A good language designer will see that users want a general way to query over data, and create something like LINQ.

Of course, you're right that language designers shouldn't go for a 100% solution. Monads are kind of the classic 100% solution. You can do anything with monads, but that means you can do anything with monads.


I'm not sure that this is true. Common Lisp shoots for "100% solutions" a lot and it never ends up with the kind of crap that this article describes. This could just be a result of the fact that a lot of clunky-looking code can be handed off to macros and a human will never have to see it or touch it.


Haskell’s Foldable and Traversable typeclasses represent these use cases, are more general, and have none of the clunky edges mentioned in the article.


But Range is a concrete type, not an interface, right? And most of the discussion here is about the implementation of Range, not about the interface it exposes to users.

Note also that the clone issue and the borrow issue are not applicable to Haskell, and that the performance characteristics of Range may be hard to replicate while implementing Foldable or Traversable.


Right, the trick is to not use concrete types when unnecessary.

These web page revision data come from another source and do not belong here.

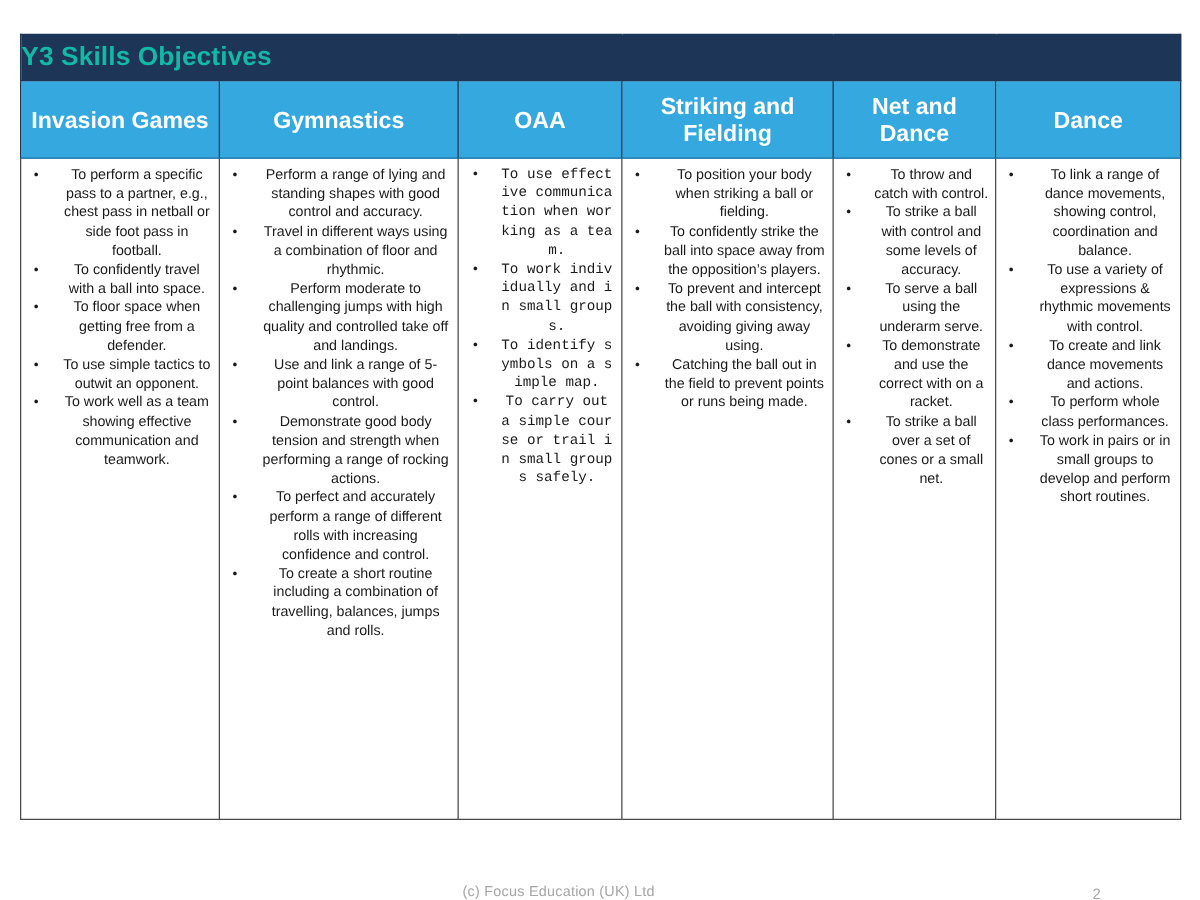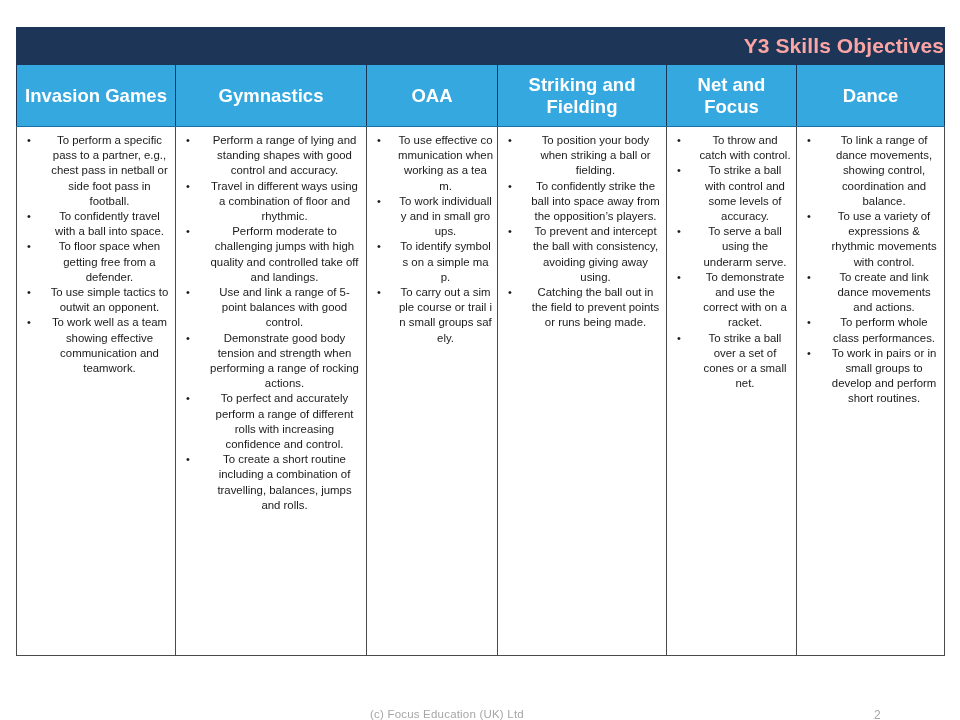--- a/index.html
+++ b/index.html
@@ -31,22 +31,22 @@
     left: 16px;
     top: 27px;
     width: 928px;
     border-collapse: collapse;
     table-layout: fixed;
   }
 
   
   .title-cell {
     background: #1d3557;
-    color: #fca5a5;
-    text-align: right;
+    color: #14b8a6;
+    text-align: left;
     font-size: 21px;
     font-weight: bold;
     letter-spacing: .1px;
     height: 36px;
     padding: 0;
     border: 1px solid #1d3557;
   }
 
   
   .col-head {
@@ -99,20 +99,21 @@
     left: 8px;
     top: -1px;
     font-size: 11px;
     color: #1a1a1a;
     line-height: 16px;
   }
 
   
   .break-anywhere li {
     word-break: break-all;
+    font-family: Liberation Mono, monospace;
   }
 
   
   #footer {
     position: absolute;
     left: 0;
     top: 708px;
     width: 772px;
     height: 22px;
   }
@@ -149,21 +150,21 @@
     </colgroup>
     <thead>
       <tr>
         <th class="title-cell" colspan="6">Y3 Skills Objectives</th>
       </tr>
       <tr>
         <th class="col-head">Invasion Games</th>
         <th class="col-head">Gymnastics</th>
         <th class="col-head">OAA</th>
         <th class="col-head">Striking and Fielding</th>
-        <th class="col-head">Net and Focus</th>
+        <th class="col-head">Net and Dance</th>
         <th class="col-head">Dance</th>
       </tr>
     </thead>
     <tbody>
       <tr>
         <td class="body-cell">
           <ul class="bullets">
               <li>To perform a specific pass to a partner, e.g., chest pass in netball or side foot pass in football.</li>
               <li>To confidently travel with a ball into space.</li>
               <li>To floor space when getting free from a defender.</li>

As the OP makes clear, it doesn't make sense to stuff all these use cases into a single concrete type.

> Note also that the clone issue and the borrow issue are not applicable to Haskell

No, but Rust switching to a typeclass-based iterator syntax should help with this too.

> the performance characteristics of Range may be hard to replicate while implementing Foldable or Traversable.

I don't see why - rustc generally does (and must do) a great job of specializing parametric code.